Deepak Puri, chief investment officer for the Americas of Deutsche Wealth Management, said that in terms of short-term operations, "it is too late to sell and too early to buy", while in the long run, although China's growth prospects have declined slightly, for investors who use investment returns as their main motivation, political and ideological views should be put aside and "keep China in the portfolio".

Cathie Wood of Ark Capital rebuilt its position to buy China General Technology stocks after making a move similar to the clearance of Chinese-listed stocks in July. She said at a video conference in September that she did not plan to give up the Chinese market because the country is so focused on innovation and is "naturally entrepreneurial."

Justin Leverenz, an investment manager at Invesco emerging Markets Fund (Invesco Developing Markets Fund Class A:ODMAX), cut his position in BABA ahead of regulatory policies in Beijing. But he believes that many investors do not realize that China's regulatory measures are good for the cash flow of Internet companies.

Although the growth rate of some companies will slow down and valuations will be reweighed, Internet companies will pay more attention to profitability and cash flow will increase significantly. Leverenz told Barron Weekly.

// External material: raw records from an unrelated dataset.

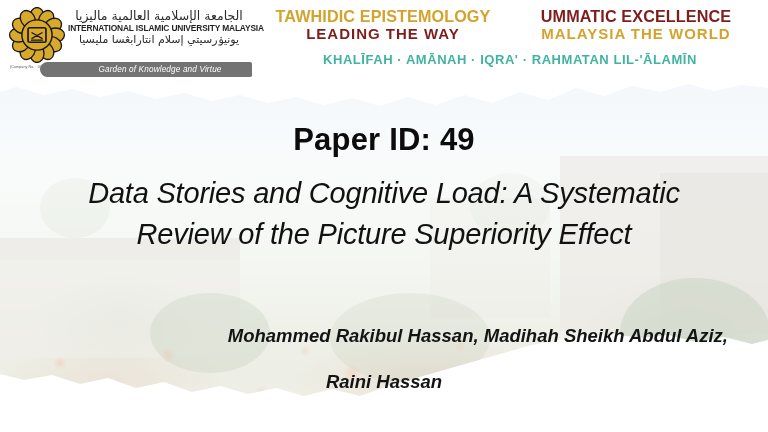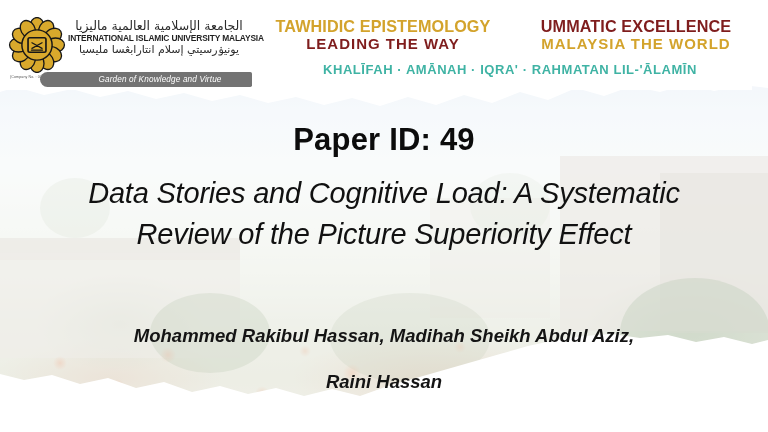--- a/index.html
+++ b/index.html
@@ -88,21 +88,21 @@
   }
 
   
   .torn { position:absolute; left:0; width:768px; z-index:2; }
   .torn svg { display:block; width:768px; }
   .torn-top    { top:72px;  height:46px; }
   .torn-bottom { top:326px; height:106px; }
 
   
   .header {
-    position:absolute; left:0; top:12px; width:752px; height:78px;
+    position:absolute; left:0; top:2px; width:752px; height:78px;
     background:#ffffff;
     z-index:5;
   }
 
   
   .logo-lockup {
     position:absolute; left:6px; top:3px;
     width:246px; height:72px;
   }
   .logo-mark {
@@ -187,21 +187,21 @@
     letter-spacing:.2px;
   }
   .paper-title {
     position:absolute; left:46px; top:173px; width:676px;
     text-align:center;
     font-size:29px; font-style:italic; color:#111111;
     line-height:1.40; letter-spacing:-0.2px;
   }
   .authors {
     position:absolute; left:40px; top:324px; width:688px;
-    text-align:center;
+    text-align:right;
     font-size:18.5px; font-style:italic; font-weight:bold;
     color:#141414; line-height:1.35;
   }
   .author-line2 {
     position:absolute; left:40px; top:371px; width:688px;
     text-align:center;
     font-size:18.5px; font-style:italic; font-weight:bold;
     color:#141414;
   }
 </style>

Xia Chun, chief economist of Noah Holdings Group, also told Barron Weekly that excellent Chinese companies will continue to be favored by foreign investors: "if China's GDP continues to grow by more than 5% for a long time, US pensions or state government funds are still willing to hold high-quality assets in China, whether from the A-share market or the Hong Kong stock market. "

Edit / lydia

The translation is provided by third-party software.